BukaKata.com, Pada tanggal 9 Juli 2016, seorang napi teroris bernama Nua'im Ba'asyir, mengamuk di Lapas Klas II A Pamekasan, Jawa Timur karena protes tidak disediakan bilik asmara saat dikunjungi istrinya. Berikut ini adalah kronologi peristiwanya.
Pada hari Sabtu pagi (9/7/2016), bersama dengan Viki Wijaya (warga Sumenep), istri Nua'im Baasyir, yang bernama Nunik Hariyani, datang ke LAPAS Kelas II A Pamekasan membesuk Nua'im.

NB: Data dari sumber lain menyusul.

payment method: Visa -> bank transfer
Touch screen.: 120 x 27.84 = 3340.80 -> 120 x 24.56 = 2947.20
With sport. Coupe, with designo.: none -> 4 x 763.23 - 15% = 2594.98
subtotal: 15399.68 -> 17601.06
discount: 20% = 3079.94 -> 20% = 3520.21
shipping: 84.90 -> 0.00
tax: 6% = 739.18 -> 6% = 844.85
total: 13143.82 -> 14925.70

Sekitar pukul 09:00 WIB, sebelum istri Nua'im memasuki ruangan besuk, Nua'im meminta Kepala LAPAS untuk menyediakan sebuah ruangan khusus (bilik asmara) untuk dirinya agar dia dapat melakukan hubungan intim dengan Nunik Hariyani.
Kepala LAPAS tidak tidak dapat memenuhi permintaan Nua'im karena memang LAPAS tidak memiliki aturan untuk menyediakan bilik asmara.

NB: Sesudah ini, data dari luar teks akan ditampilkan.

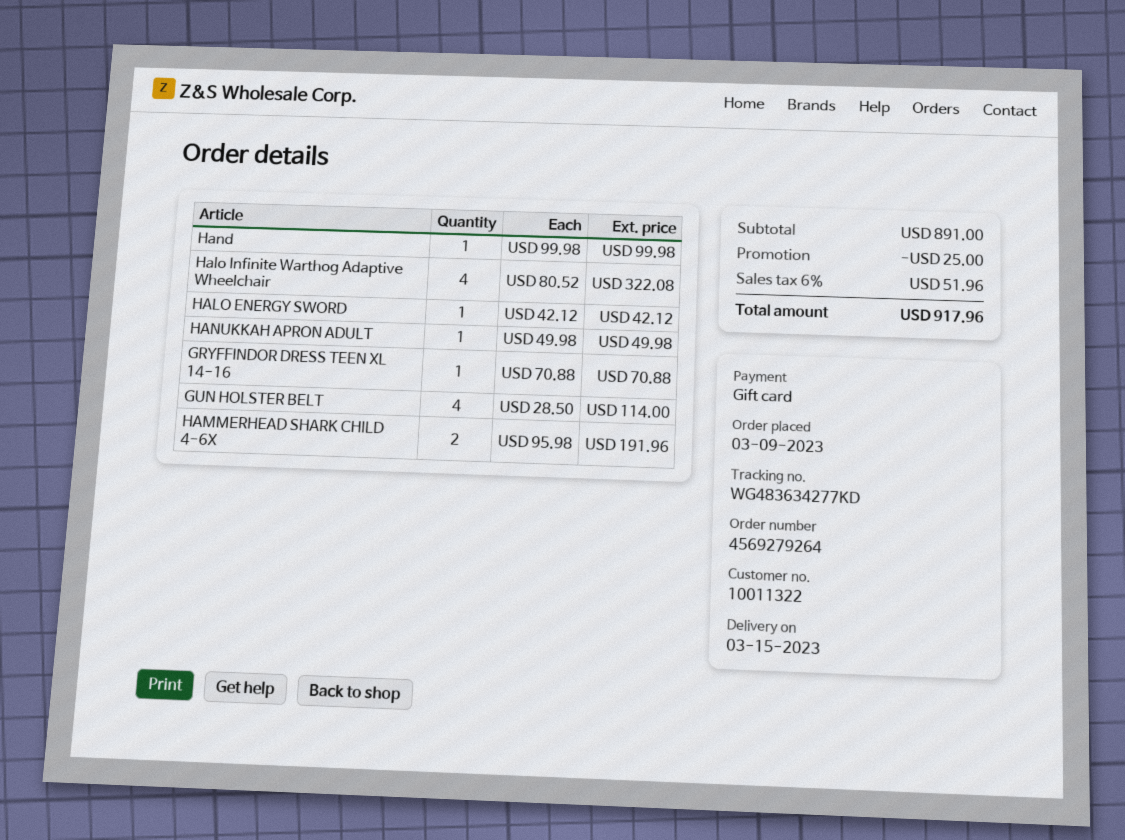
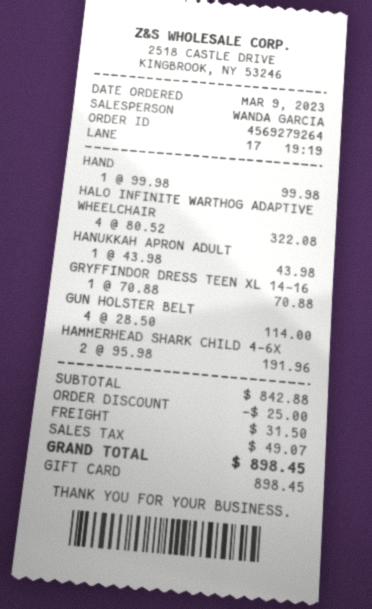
HALO ENERGY SWORD: 1 x 42.12 = 42.12 -> none
HANUKKAH APRON ADULT: 1 x 49.98 = 49.98 -> 1 x 43.98 = 43.98
subtotal: 891.00 -> 842.88
shipping: none -> 31.50
tax: 51.96 -> 49.07
total: 917.96 -> 898.45

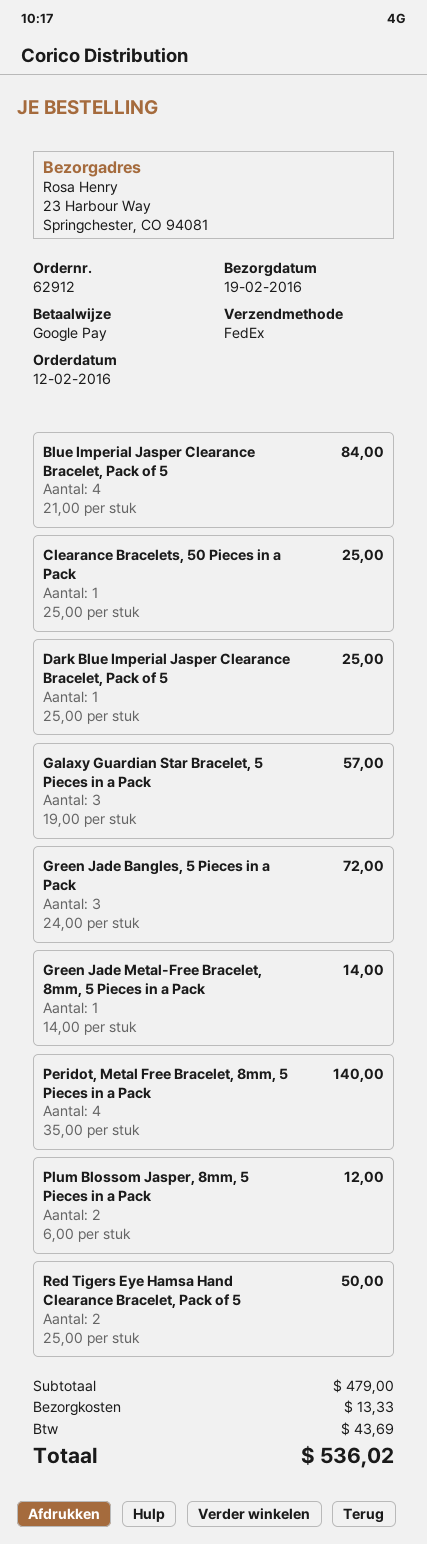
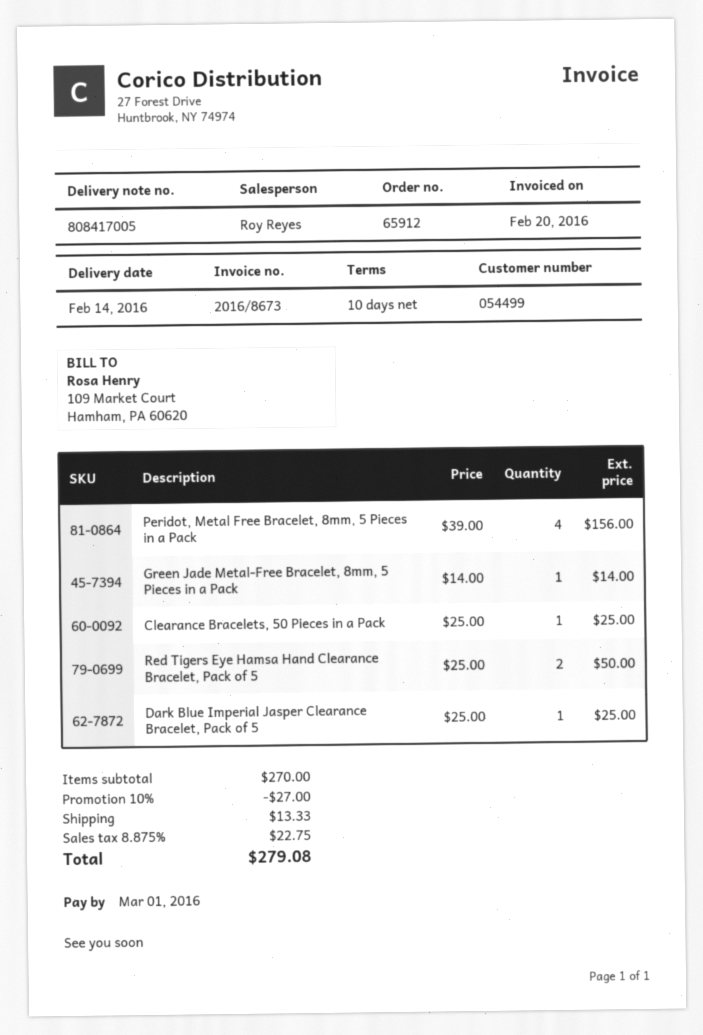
order number: 62912 -> 65912
delivery date: 2016-02-19 -> 2016-02-14
Blue Imperial Jasper Clearance Bracelet, Pack of 5: 4 x 21.00 = 84.00 -> none
Galaxy Guardian Star Bracelet, 5 Pieces in a Pack: 3 x 19.00 = 57.00 -> none
Green Jade Bangles, 5 Pieces in a Pack: 3 x 24.00 = 72.00 -> none
Peridot, Metal Free Bracelet, 8mm, 5 Pieces in a Pack: 4 x 35.00 = 140.00 -> 4 x 39.00 = 156.00
Plum Blossom Jasper, 8mm, 5 Pieces in a Pack: 2 x 6.00 = 12.00 -> none
subtotal: 479.00 -> 270.00
discount: none -> 10% = 27.00
tax: 43.69 -> 22.75
total: 536.02 -> 279.08

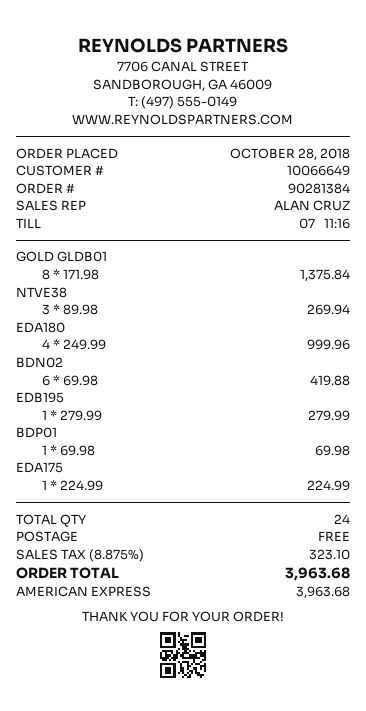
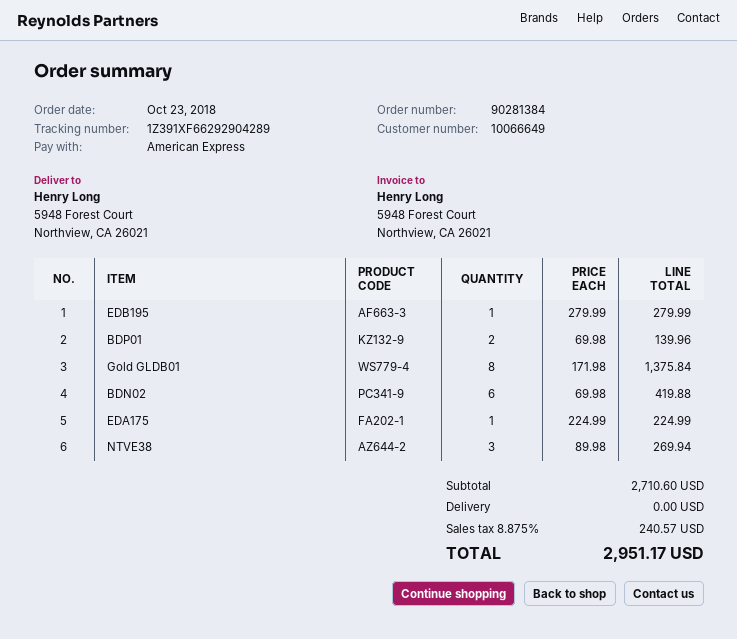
order date: 2018-10-28 -> 2018-10-23
EDA180: 4 x 249.99 = 999.96 -> none
BDP01: 1 x 69.98 = 69.98 -> 2 x 69.98 = 139.96
tax: 8.875% = 323.10 -> 8.875% = 240.57
total: 3963.68 -> 2951.17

Nua'im lalu mendesak Kepala LAPAS agar mengijinkan dia untuk menggunakan ruangan kesehatan sebagai bilik asmara. Sekali lagi, Kepala LAPAS menolak permintaan Nua'im tersebut.

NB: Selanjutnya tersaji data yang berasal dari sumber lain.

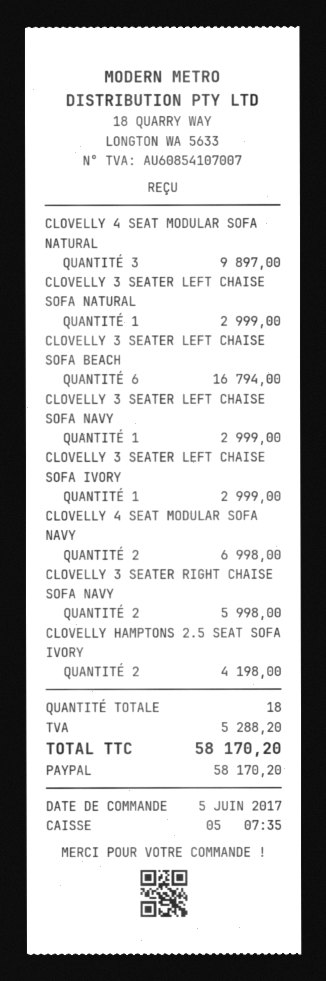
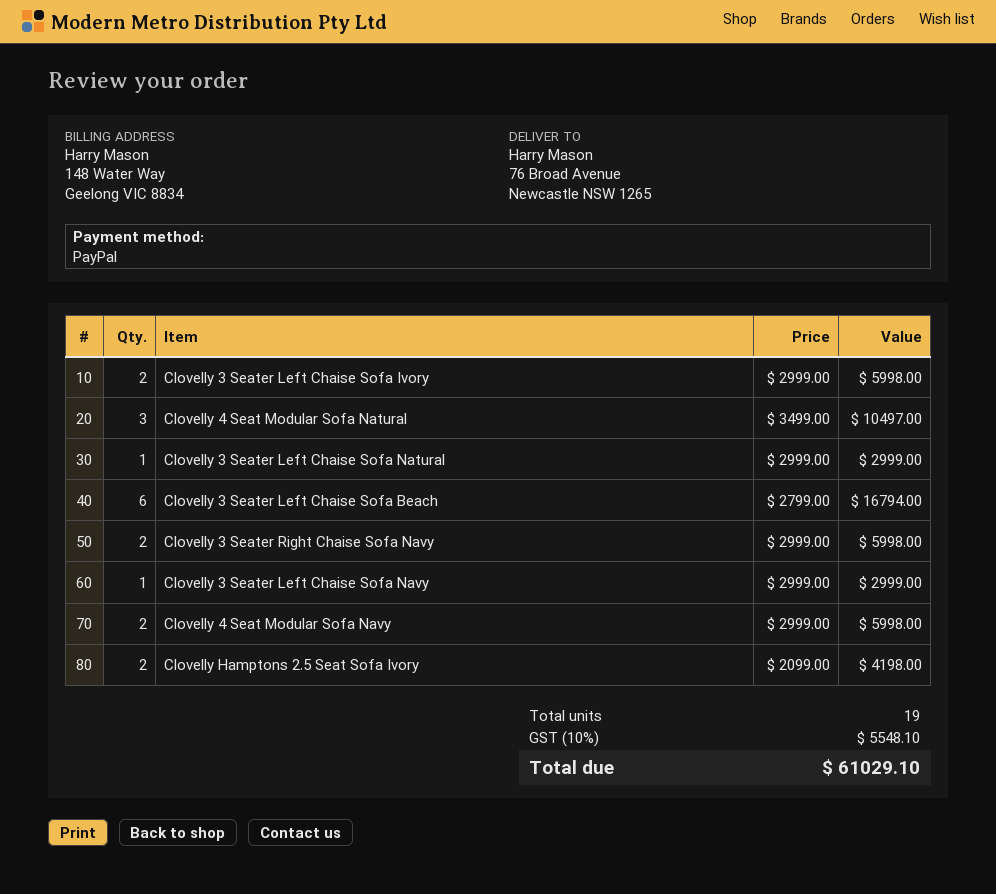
CLOVELLY 4 SEAT MODULAR SOFA NATURAL: 3 for 9897.00 -> 3 for 10497.00
CLOVELLY 3 SEATER LEFT CHAISE SOFA IVORY: 1 for 2999.00 -> 2 for 5998.00
CLOVELLY 4 SEAT MODULAR SOFA NAVY: 2 for 6998.00 -> 2 for 5998.00
total quantity: 18 -> 19
tax: 5288.20 -> 5548.10
total: 58170.20 -> 61029.10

Nua'im kemudian marah-marah, mengamuk serta melontarkan ancaman akan menggerakan simpatisan ISIS di luar LAPAS untuk menyerang LAPAS.
Pada sekitar pukul 09:10 WIB, Nua'im dilempari batu oleh napi kriminal umum. Rupanya napi tersebut kesal kepada Nua'im karena Nua'im membuat keributan terkait bilik asmara ini. Di samping itu, napi-napi lain juga sebal dengan perilaku Nua'im, yang selama ini memang dikenal senang membuat ulah di LAPAS Pamekasan.
Pada pukul 09:15 WIB, Kepala Keamanan LAPAS membujuk Nua'im agar yang bersangkutan tidak emosional. Nua'im sedikit menurut dan situasi pun mulai kondusif.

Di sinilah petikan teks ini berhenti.